Mas podemos também ter mais de uma hipótese. Podemos inclusive ter uma série de hipóteses alternativas. A primeira hipótese pode ser que a abundância de unicórnios diminui à medida que a de dragões aumenta, pelos mecanismos citados acima; uma hipótese alternativa é de que a abundância de unicórnios aumenta junto com a de dragões, porque áreas com mais dragões são menos frequentadas por seres humanos que caçam unicórnios (sobre como capturar um unicórnio, consulte White 1958 e Sapkowsky 1993). Se a relação for negativa, ela pode ser linear ou não-linear – talvez em números baixos os dragões não afetem os unicórnios; em números intermediários o efeito é mais intenso; e quando há muitos dragões os poucos unicórnios que restam sabem se esconder dos seus predadores, de modo que novamente não há uma relação. Ou talvez seja uma relação em forma de parábola: inicialmente, à medida que a abundância de dragões aumenta, a de unicórnios também aumenta, pela redução no número de pessoas na área. Mas quando a abundância de dragões for muito alta o efeito passa a ser negativo, por predação. E é claro sempre tem a hipótese nula, de que as abundâncias de dragões e unicórnios não são relacionadas.
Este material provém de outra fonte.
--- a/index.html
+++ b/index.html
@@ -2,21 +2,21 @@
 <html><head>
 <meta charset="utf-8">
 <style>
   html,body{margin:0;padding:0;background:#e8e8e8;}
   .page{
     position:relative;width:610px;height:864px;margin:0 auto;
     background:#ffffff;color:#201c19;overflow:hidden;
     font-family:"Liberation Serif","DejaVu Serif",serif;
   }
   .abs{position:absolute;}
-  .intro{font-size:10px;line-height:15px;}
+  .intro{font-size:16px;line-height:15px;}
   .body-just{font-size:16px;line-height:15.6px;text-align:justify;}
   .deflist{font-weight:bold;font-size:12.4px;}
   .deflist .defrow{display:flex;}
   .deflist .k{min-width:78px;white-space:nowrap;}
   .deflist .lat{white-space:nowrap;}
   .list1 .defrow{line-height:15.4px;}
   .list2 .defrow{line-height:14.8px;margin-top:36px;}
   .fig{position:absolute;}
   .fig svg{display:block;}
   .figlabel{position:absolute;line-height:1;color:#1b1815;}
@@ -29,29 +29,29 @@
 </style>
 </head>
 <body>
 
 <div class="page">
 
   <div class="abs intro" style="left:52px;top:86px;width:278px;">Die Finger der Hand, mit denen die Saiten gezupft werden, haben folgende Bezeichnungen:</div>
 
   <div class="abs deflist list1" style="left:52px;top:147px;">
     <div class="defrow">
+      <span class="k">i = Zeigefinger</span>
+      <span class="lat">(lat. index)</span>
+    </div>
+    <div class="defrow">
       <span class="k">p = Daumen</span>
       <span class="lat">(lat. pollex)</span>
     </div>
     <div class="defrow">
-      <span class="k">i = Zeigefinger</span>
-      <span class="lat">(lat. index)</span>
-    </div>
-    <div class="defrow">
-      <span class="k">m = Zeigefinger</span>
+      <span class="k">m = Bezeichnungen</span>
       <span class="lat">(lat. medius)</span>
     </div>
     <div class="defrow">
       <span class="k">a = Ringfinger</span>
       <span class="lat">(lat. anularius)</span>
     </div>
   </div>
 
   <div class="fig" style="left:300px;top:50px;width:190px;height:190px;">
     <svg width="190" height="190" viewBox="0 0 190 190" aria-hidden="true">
Se temos diversas hipóteses sendo comparadas, é legal representar elas graficamente:

interpretandoResultados1

Exemplo de uma representação gráfica de modelos ou hipóteses alternativas. O modelo 0 (cinza) é a hipótese nula, de que não existe relaçao entre as abundâncias de unicórnios e de dragões. O modelo 1 (preto) mostra uma relação linear negativa entre as duas espécies, e o modelo 2 (azul) mostra uma relação linear positiva. O modelo 3 (roxo) mostra uma relação não-linear negativa e o modelo 4 (vermelho) mostra uma relação quadrática. É importante que, se formos usar uma abordagem como essa e comparar diferentes modelos, tenhamos explicações ecológicas que façam sentido para cada um dos modelos sendo testados.

Neste último cenário, podemos inclusive avaliar mais de uma variável explanatória e usar uma abordagem de equações estruturais (structural equation modeling; também conhecida como análise de caminhos, ou path analysis) para avaliar melhor o mecanismo.

 

E finalmente podemos querer estimar qual exatamente é a relação entre dragões e unicórnios, numericamente. Ou seja, se já sabemos que a relação é negativa, é importante termos uma estimativa mais precisa do valor desta relação, por exemplo para determinar o número máximo de dragões que podemos manter em uma área protegida unicorniana.

Reparem que isso diz respeito mais à sua pergunta de pesquisa do que à sua análise. Assim, o ideal é que você tenha bem claro na sua mente qual vai ser a abordagem antes mesmo de começar a coletar os dados. Você pode definir detalhes da análise estatística depois, ou recrutar alguém para fazer isso, mas o tipo de abordagem precisa estar bem claro.

E aí, qual é a abordagem da sua pesquisa atual?

Interpretando seus resultados

Mesmo se a análise estatística for delegada a outra pessoa, é importante que você saiba interpretar os seus resultados. Talvez você não consiga avaliar se a análise foi perfeitamente válida – temos utilizado análises bem complexas em ecologia, com diferentes análises sendo utilizadas para responder problemas similares, e sim, isso pode ser um problema. E se o seu estudo exigir uma análise complexa, não há nenhum problema em ter outra pessoa fazendo esta análise para você, assim como não há nenhum problema em ter outra pessoa identificando espécies para você. O que você precisa necessariamente saber fazer é interpretar os resultados da análise feita.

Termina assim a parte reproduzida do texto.